Eleven years ago Claude Brown published an autobiographical masterpiece, Manchild in the Promised Land. It poignantly told white America what it meant to grow up in the slums of Harlem. [The Children of Ham] is Brown's second book, and it should also have a startling impact.
It is the true story of a group of young, abandoned black Americans ranging in age from fourteen to twenty-two who live in the shell of a condemned and deserted city apartment building in upper Harlem. The whole area resembles a bombed-out city and is ghostly in its abandonment…. This is part of urban America through which millions of white Americans commute. The book also concerns "the stuff that history won't even wanna talk about."

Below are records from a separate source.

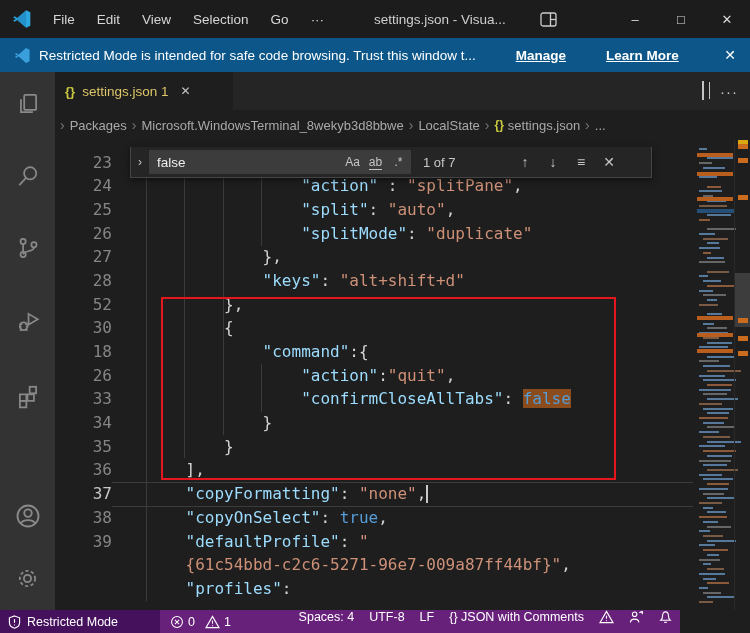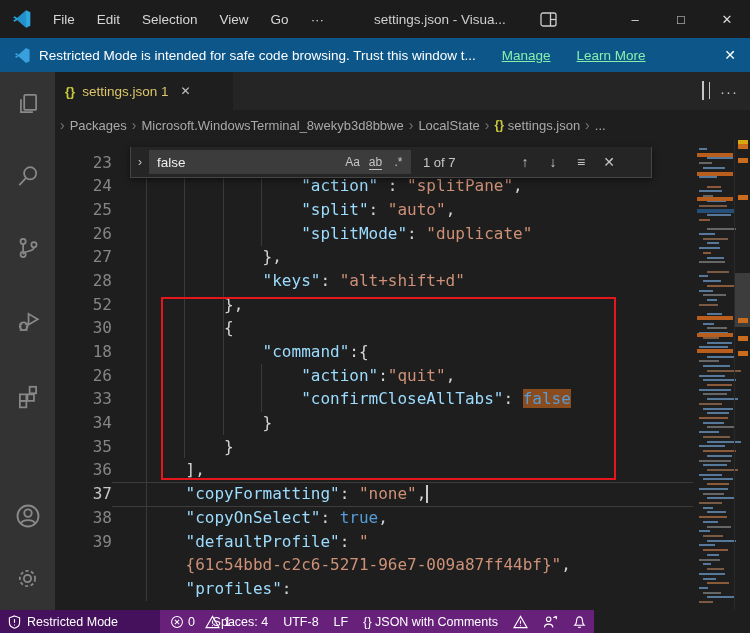--- a/index.html
+++ b/index.html
@@ -134,8 +134,8 @@
     <div class="menus" id="menus">
         <div class="menu-item">File</div>
         <div class="menu-item">Edit</div>
+        <div class="menu-item">View</div>
         <div class="menu-item">Selection</div>
-        <div class="menu-item">View</div>
         <div class="menu-item">Go</div>
         <div class="menu-item">···</div>
       </div>

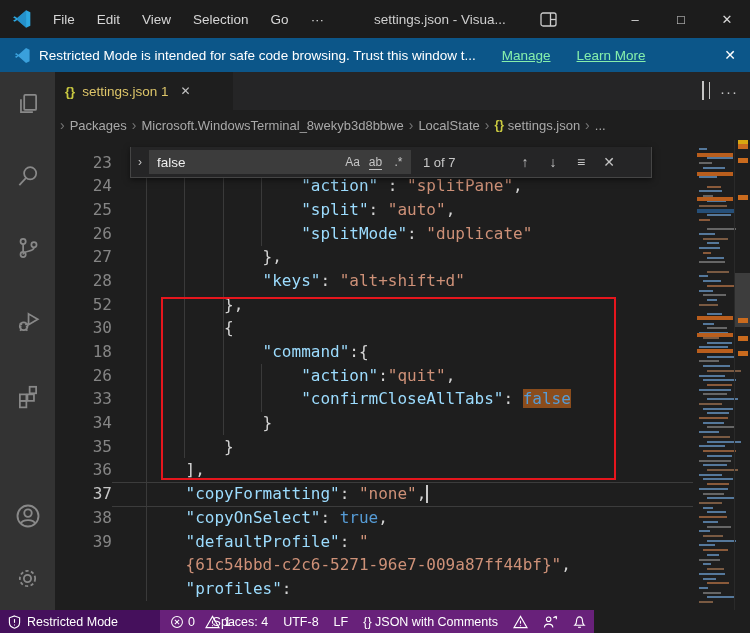--- a/index.html
+++ b/index.html
@@ -28,7 +28,7 @@
             font-size:13.5px; }
   .banner-logo { width:17px; height:17px; margin:0 8px 0 14px; flex:none; }
   .banner-msg { white-space:nowrap; }
-  .banner-link { color:#86efac; text-decoration:underline; margin-left:26px; white-space:nowrap; }
+  .banner-link { color:#ffffff; text-decoration:underline; margin-left:40px; white-space:nowrap;font-weight:bold; }
   .banner-close { position:absolute; right:14px; font-size:14px; color:#fff; }
 
   

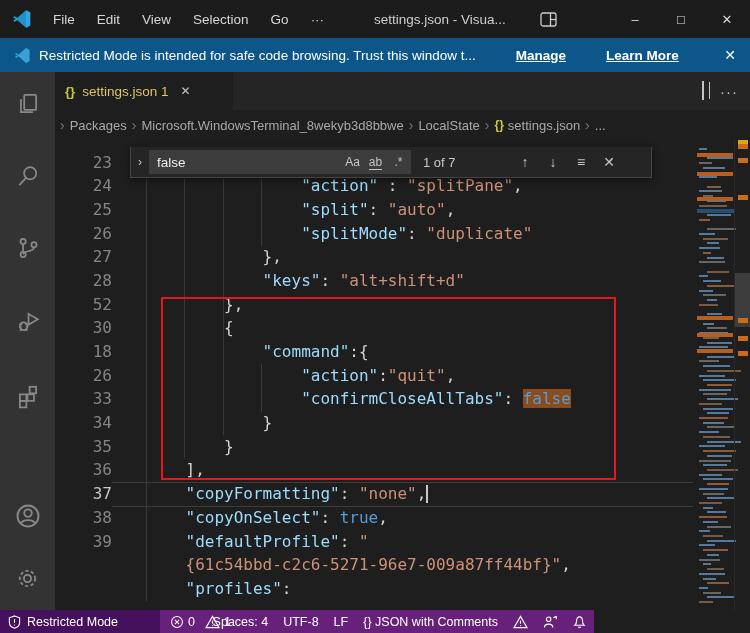--- a/index.html
+++ b/index.html
@@ -111,9 +111,9 @@
   .sz-mark.y { background:#d8a711; }
 
   
-  .statusbar { position:absolute; left:0; top:610px; width:594px; height:23px;
+  .statusbar { position:absolute; left:0; top:610px; width:680px; height:23px;
                background:#68217a; color:#fff; font-size:12.5px; display:flex;
-               align-items:center; }
+               }
   .sb-restricted { height:23px; width:160px; background:#45105c; display:flex;
                    align-items:center; padding-left:8px; gap:6px; flex:none; }
   .sb-problems { display:flex; align-items:center; gap:4px; margin-left:10px; }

In this building and in this urban jungle live the children of Ham. Claude Brown unforgettably sketches chapters on each young person. He clearly records the personalities, the hopes and dreams of such characters as Salt-Nobody, Big Brother Hebro, Mumps Shaft, Snooky, Jill, Dee Dee, and other "Hamites." A family, a tribe of the human race is described—including a "mother," Jill, a former prostitute, graduate of reform school and jail, and at eighteen a stable influence on the family.

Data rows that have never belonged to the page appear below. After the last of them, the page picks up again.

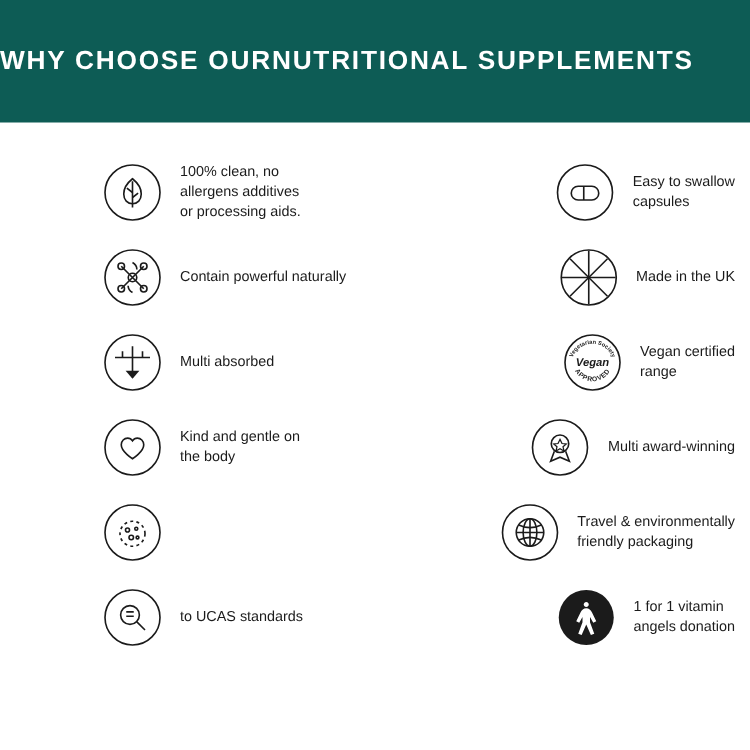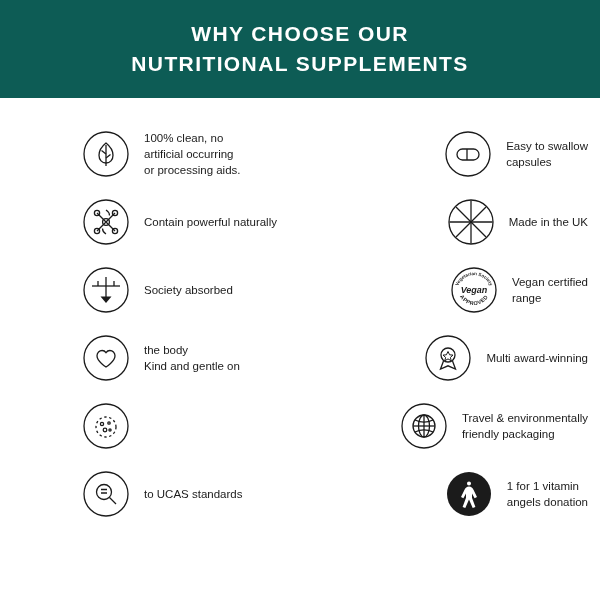--- a/index.html
+++ b/index.html
@@ -28,9 +28,9 @@
     height: 98px;
     background: #0d5c55;
     display: flex;
-    flex-direction: column;
+    flex-direction: row;
     align-items: center;
-    justify-content: center;
+    justify-content: flex-start;
   }
   .header-line {
     color: #ffffff;

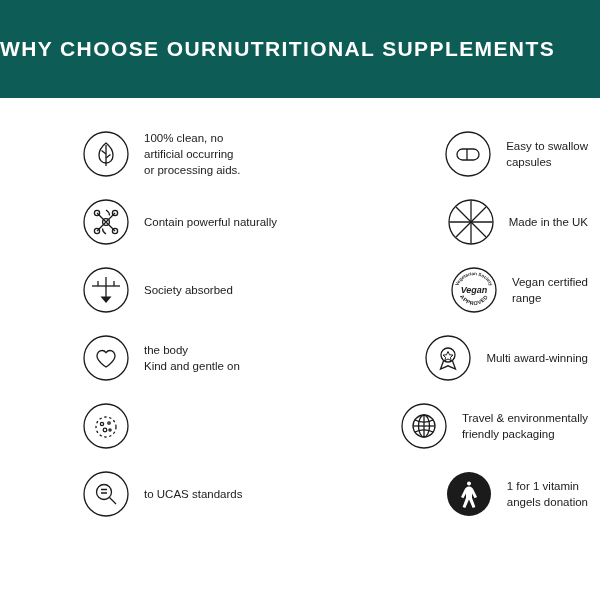--- a/index.html
+++ b/index.html
@@ -105,7 +105,7 @@
         </div>
         <div class="row-label">
           <span>100% clean, no</span>
-          <span>artificial occurring</span>
+          <span>allergens additives</span>
           <span>or processing aids.</span>
         </div>
       </div>

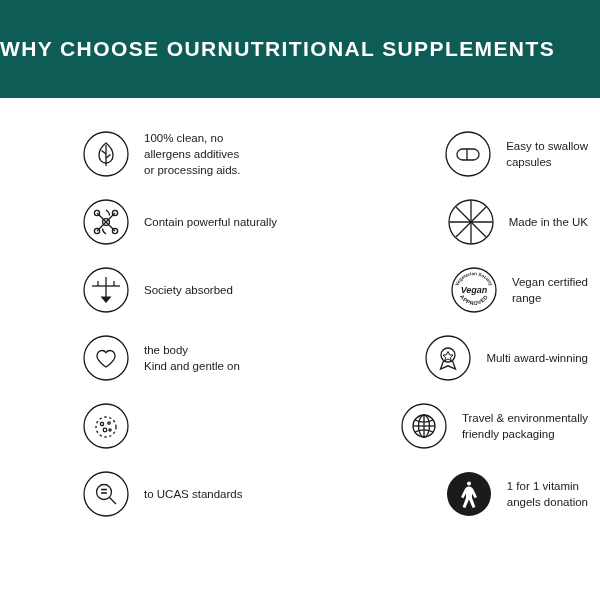--- a/index.html
+++ b/index.html
@@ -140,7 +140,7 @@
           </svg>
         </div>
         <div class="row-label">
-          <span>Society absorbed</span>
+          <span>Multi absorbed</span>
         </div>
       </div>
 

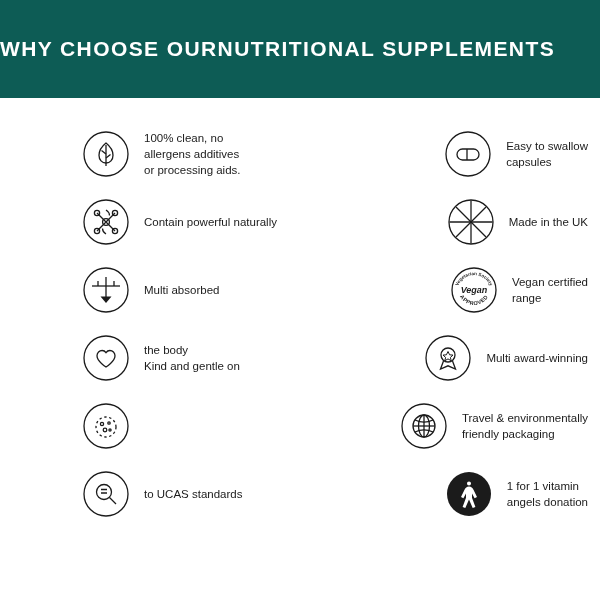--- a/index.html
+++ b/index.html
@@ -152,8 +152,8 @@
           </svg>
         </div>
         <div class="row-label">
+          <span>Kind and gentle on</span>
           <span>the body</span>
-          <span>Kind and gentle on</span>
         </div>
       </div>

The most amazing thing, to me, were the strengths of the family. The children protect each other. Most of them have resisted or overcome the heroin epidemic in the area. They loathe the "heroin worshippers" that nod away their lives on the street corners. The children support each other's dreams of future education, of being a sports hero, of being a farmer, and of running a clothing store. They survive in a most hostile world.
Brown as a writer has once again magnificently portrayed the poetry of human existence. The reader laughs, weeps, and lives with the children of Ham. Highly recommended.
Chris Smith, in a review of "The Children of Ham," in Best Sellers, Vol. 36, No. 6, September, 1976, p. 207.